Instructions for Visiting Our State’s Correction Facility


Jo Goren

  1. Put your disappointment where it can easily be found on your return home.
  2. Dress in modest clothing, nothing above the knee, low cut, form fitting, break away type pants, or clothing with inappropriate holes/rips.
  3. Leave your driver’s license and car key at the desk along with your son’s prisoner number, which you’ve written on the palm of your hand.  Put twenty dollars in the lobby box, that will spit out a debit card for the vending machines inside the visitor’s room.
  4. After the metal detector alarm sounds detecting your underwire bra, go to the dollar store; buy a sports bra; change in a cold bathroom. Say nothing when the correction officer reminds you to wear a longer skirt next time. Don’t think about the next time. Get through today.
  5. Squint under harsh fluorescent lights in the room, where one wall is painted with a mural of positive times ahead for the inmates, and another lined with vending machines. Hug your son, be thankful, his eyes are clear free of drugs and alcohol, though you know this condition is temporary.
  6. Don’t encourage his anger when he says, “The CO who hassled you about your clothes is a real dick.” Listen when he says, “Time goes fast here,” nodding his shaved head up and down in agreement with himself. Note, the hour will not go fast.
  7. Use the debit card to buy the burritos he points to while he stands behind the yellow line for inmates.
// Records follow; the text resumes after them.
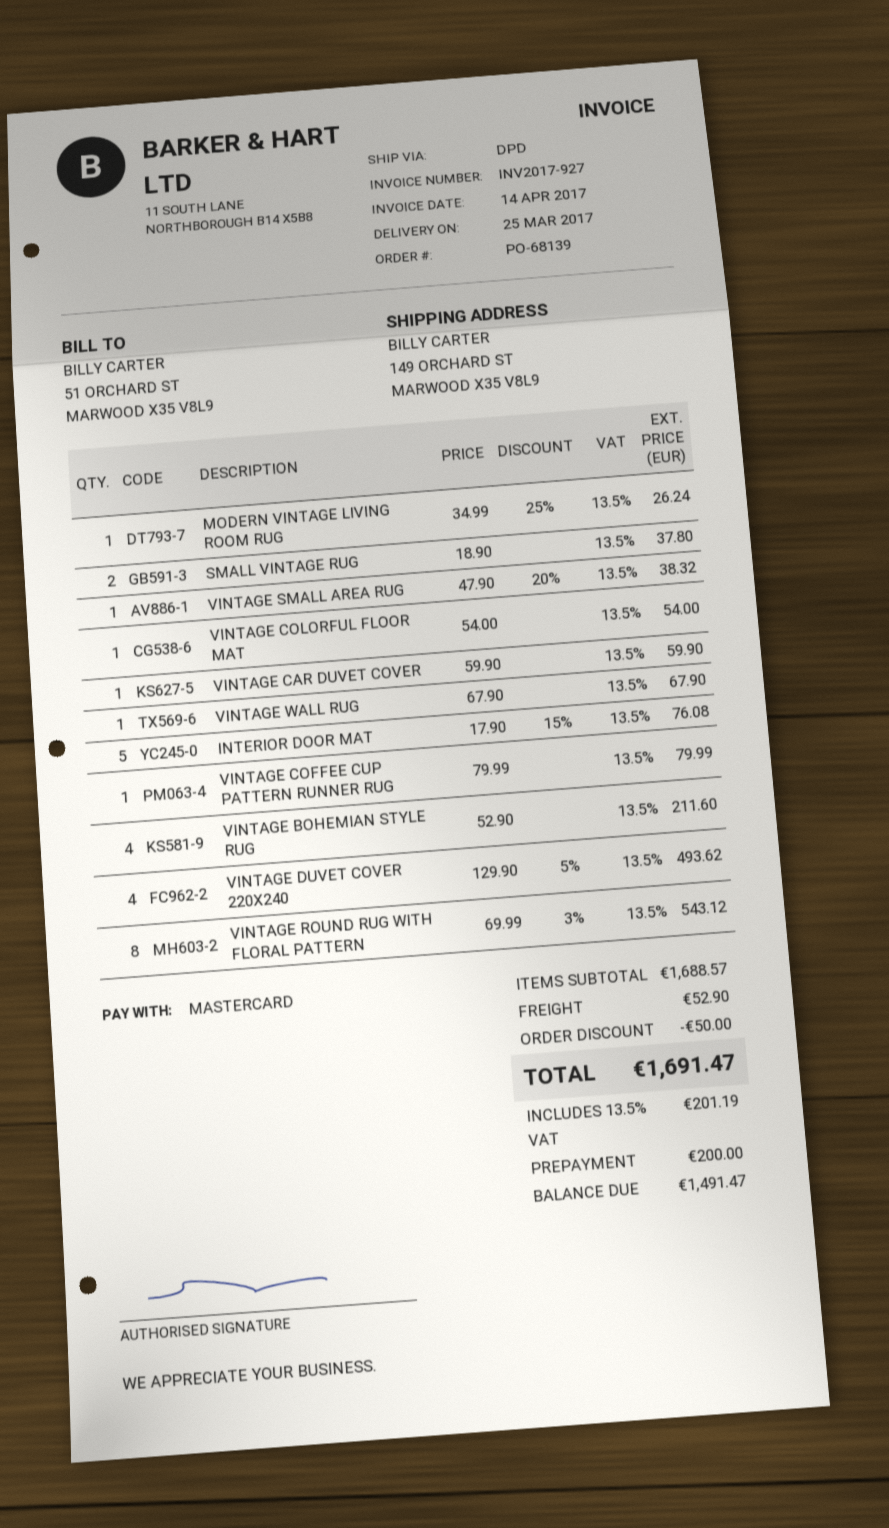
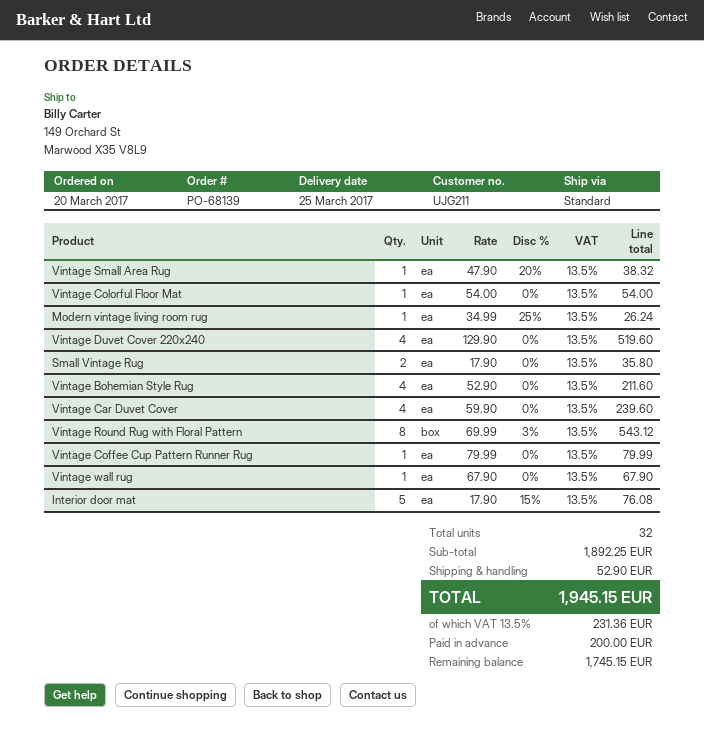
shipping method: DPD -> standard
SMALL VINTAGE RUG: 2 x 18.90 = 37.80 -> 2 x 17.90 = 35.80
VINTAGE CAR DUVET COVER: 1 x 59.90 = 59.90 -> 4 x 59.90 = 239.60
VINTAGE DUVET COVER 220X240: 4 x 129.90 - 5% = 493.62 -> 4 x 129.90 = 519.60
subtotal: 1688.57 -> 1892.25
discount: 50.00 -> none
tax: 13.5% = 201.19 -> 13.5% = 231.36
total: 1691.47 -> 1945.15
balance: 1491.47 -> 1745.15

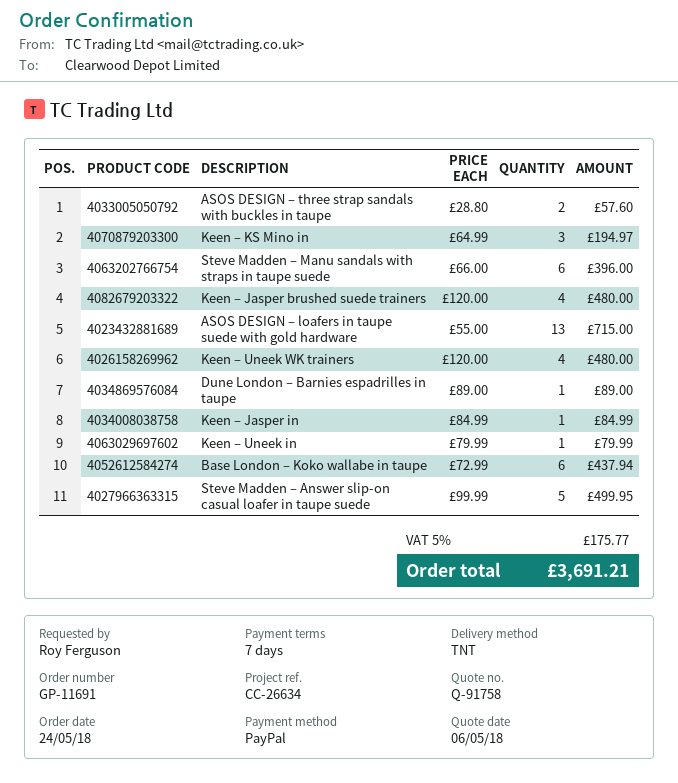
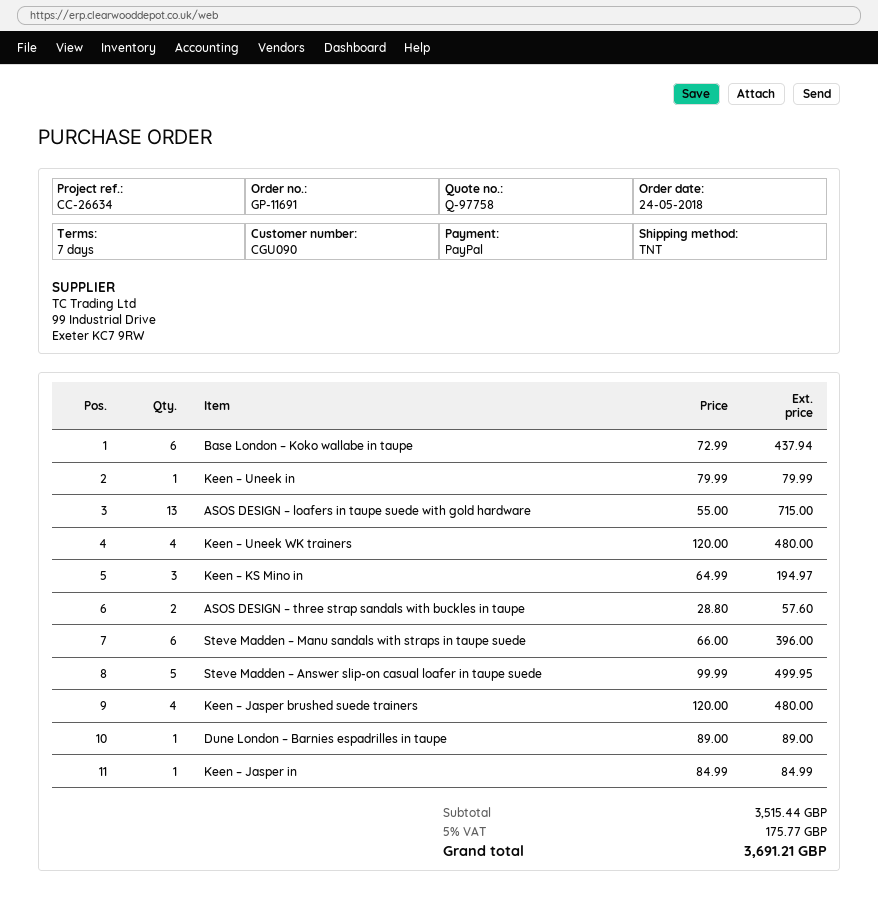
quote number: Q-91758 -> Q-97758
Watch him eat with care, wiping crumbs from his lips with a paper napkin; remember how he looked in the mirror on rides to school, how he checked for a hair out of place, or food on his teeth.
  8. Do not look at the other inmates or visitors. Be grateful your son is over six feet tall and has a look that says, “Don’t fuck with me.”
  9. Regarding his dark eyes and handsome face, your mind will wander to the sweet toddler who built jails out of Legos and said, “Look Mommy, jail.” You feared then this play could be prescient. Blame yourself, the divorce.
  10. When he says he’ll never be back in jail, try to believe him.

 


Jo Goren writes and illustrates. A nominee for a Pushcart Prize 2021, her writing has appeared in Blink-Ink, Literary Mama and Inverted Syntax.